Reestablishing contact with an old acquaintance can be difficult. Establishing contact with someone who is not an acquaintance but whose historical information a searcher has is even more difficult. Searching by name using conventional name directories, such as printed or online phone directories, may result in a long list of possible contact phone numbers. Only one or possibly none of such a list may match the searched-for person. Calling each of the contacts on the list can be a daunting task.

Accordingly, it would be desirable to be able to more easily reestablish contact with or otherwise find a person being sought.

SUMMARY

One aspect is directed to a method that may include storing directory information that includes out-of-date contact data obtained from subscribers; receiving a request from someone (“searcher”) to contact a possible subscriber; comparing, in response to the request, information associated with the request to the directory information; and, when the comparing indicates that the directory information includes the subscriber, transmitting a message to the subscriber informing the subscriber of the request to contact the subscriber.

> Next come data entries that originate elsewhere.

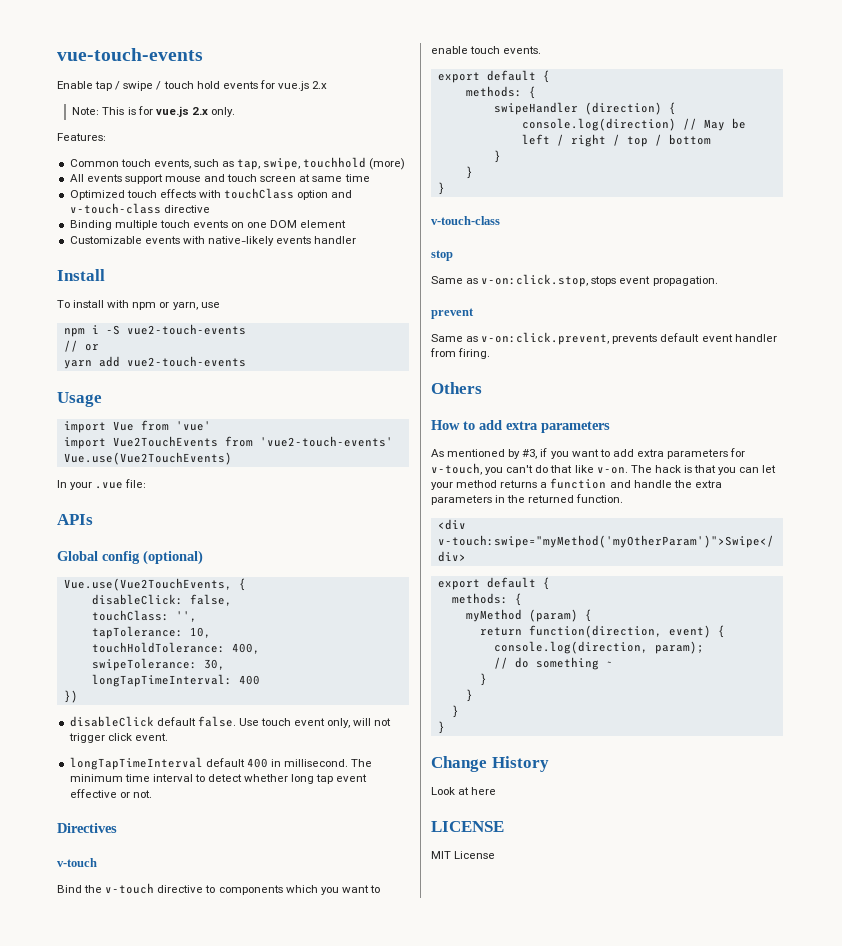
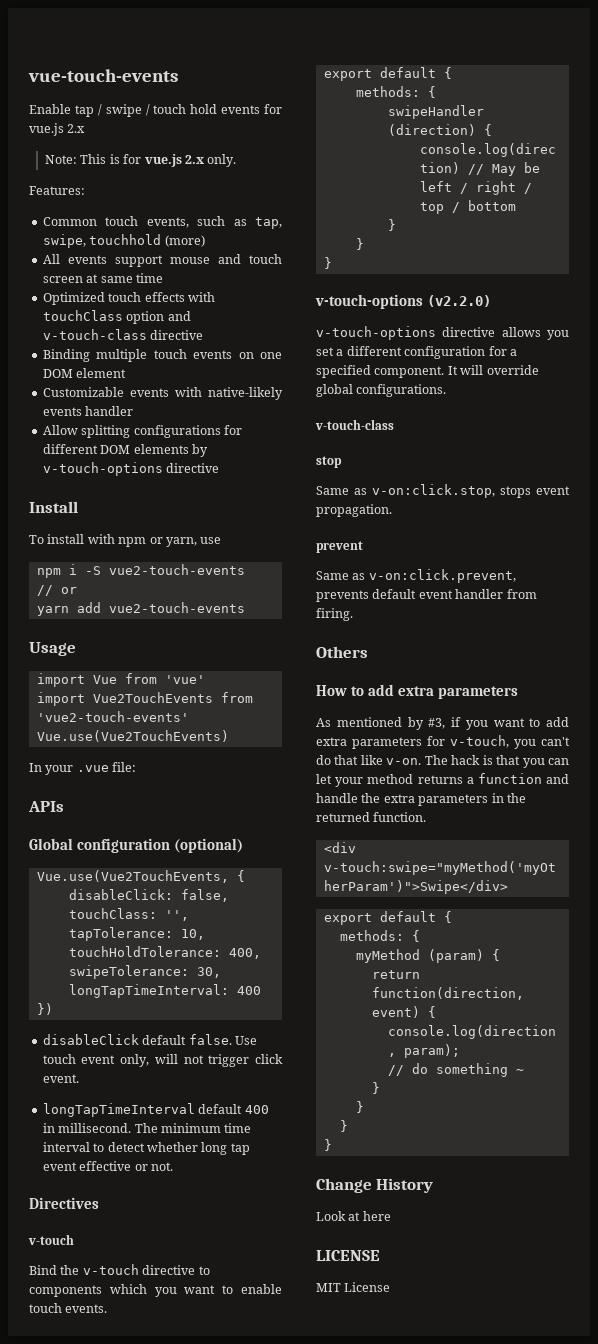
(357, 240) none -> [42,425,242,438] [42,444,208,457] [42,462,220,476] // Allow splitting configurations for different DOM elements by v-touch-options directive
[102,551,140,564] config -> [77,838,171,853] configuration
(445, 188) none -> [315,294,492,309] [316,326,569,340] [316,346,517,359] [316,365,539,378] [316,384,447,397] // v-touch-options (v2.2.0) // v-touch-options directive allows you set a different configuration for a specified component. It will override global configurations.

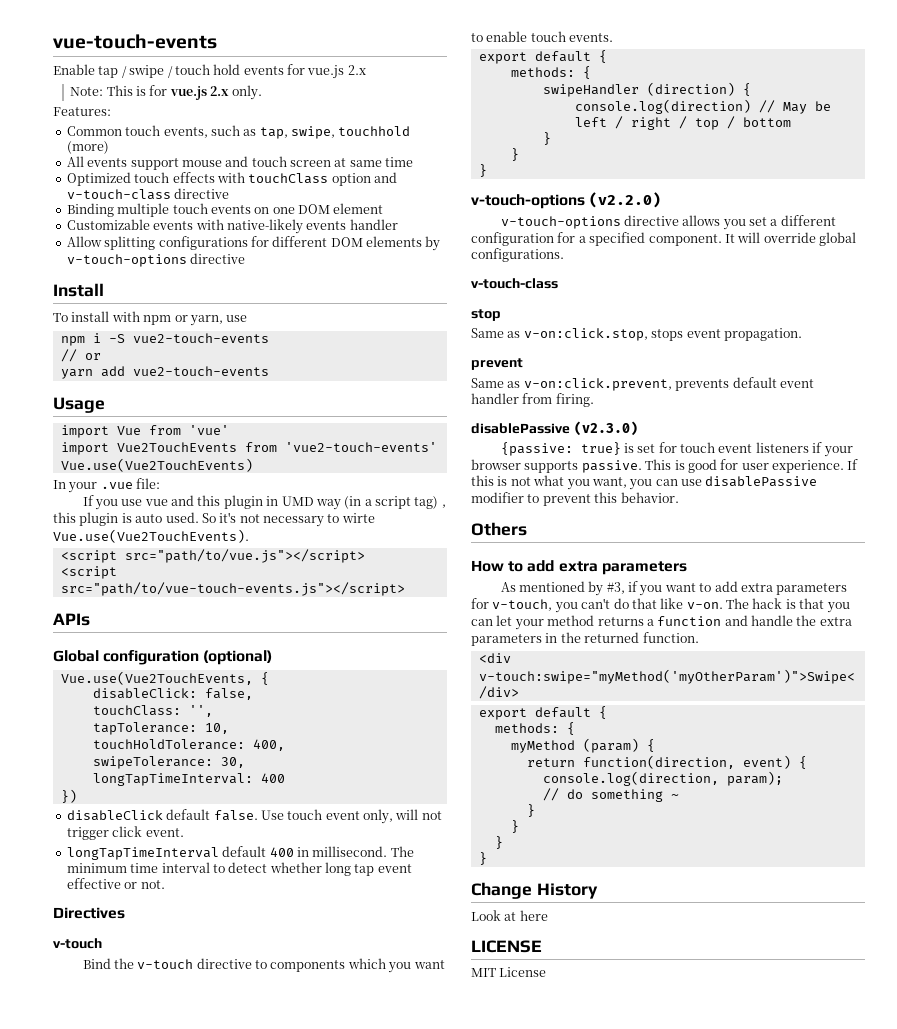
(137, 767) none -> [82,495,446,510] [53,512,375,527] [53,529,249,543] [60,549,365,563] [60,566,117,579] [60,582,405,596] // If you use vue and this plugin in UMD way (in a script tag) , this plugin is auto used. So it's not necessary to wirte Vue.use(Vue2TouchEvents). // <script src="path/to/vue.js"></script> // <script src="path/to/vue-touch-events.js"></script>
(353, 614) none -> [471,421,638,436] [500,442,853,457] [471,459,859,473] [471,475,818,490] [471,492,679,506] // disablePassive (v2.3.0) // {passive: true} is set for touch event listeners if your browser supports passive. This is good for user experience. If this is not what you want, you can use disablePassive modifier to prevent this behavior.

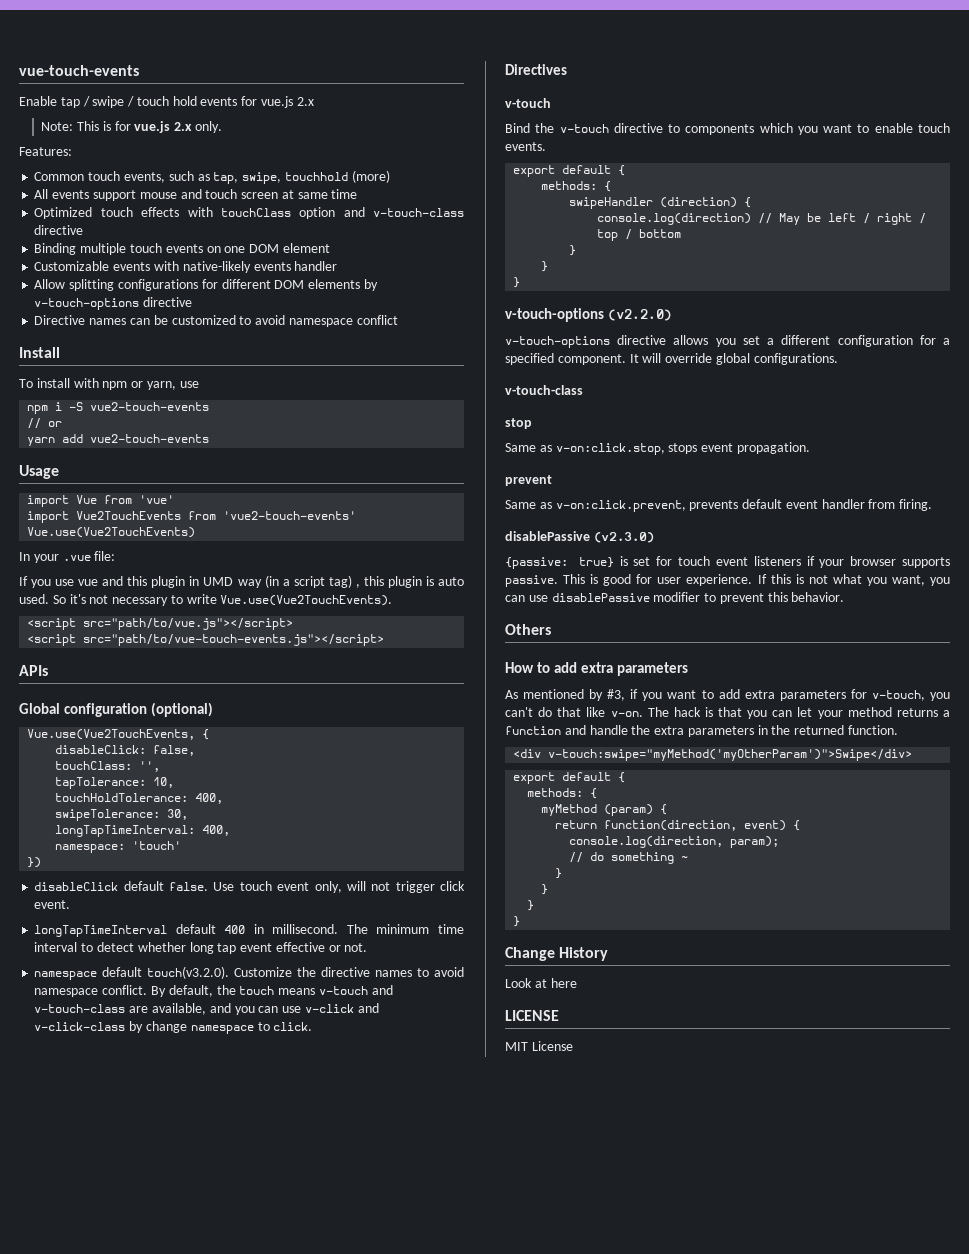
(246, 258) none -> [34,315,398,327] // Directive names can be customized to avoid namespace conflict
[341,513,375,523] wirte -> [186,594,217,604] write
[260,773,285,783] 400 -> [202,825,231,836] [55,841,182,853] 400, // namespace: 'touch'
(165, 884) none -> [34,966,464,980] [34,985,393,997] [34,1003,379,1015] [34,1021,313,1034] // namespace default touch(v3.2.0). Customize the directive names to avoid namespace conflict. By default, the touch means v-touch and v-touch-class are available, and you can use v-click and v-click-class by change namespace to click.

Another aspect is directed to a method that may include receiving out-of-date contact information about an acquaintance; matching the out-of-date contact information to a database that includes a plurality of fields configured to store, for each of a plurality of subscribers, out-of-date contact data and current contact data; and transmitting a message to one or more of the plurality of subscribers based on the matching of the out-of-date contact information about the acquaintance to the database.

In another aspect, a system may include a storage mechanism to store directory information defined by a plurality of fields configured to store out-of-date contact data obtained from subscribers; a processor; and a memory to store instructions. The instructions, when executed by the processor, may cause the processor to receive out-of-date contact information about one of the subscribers from a searcher interested in making contact with the subscriber; may match the received out-of-date contact information to the directory information stored in the database; and may transmit a message to one or more of the subscribers when the received out-of-date contact information matches the directory information stored in the storage mechanism.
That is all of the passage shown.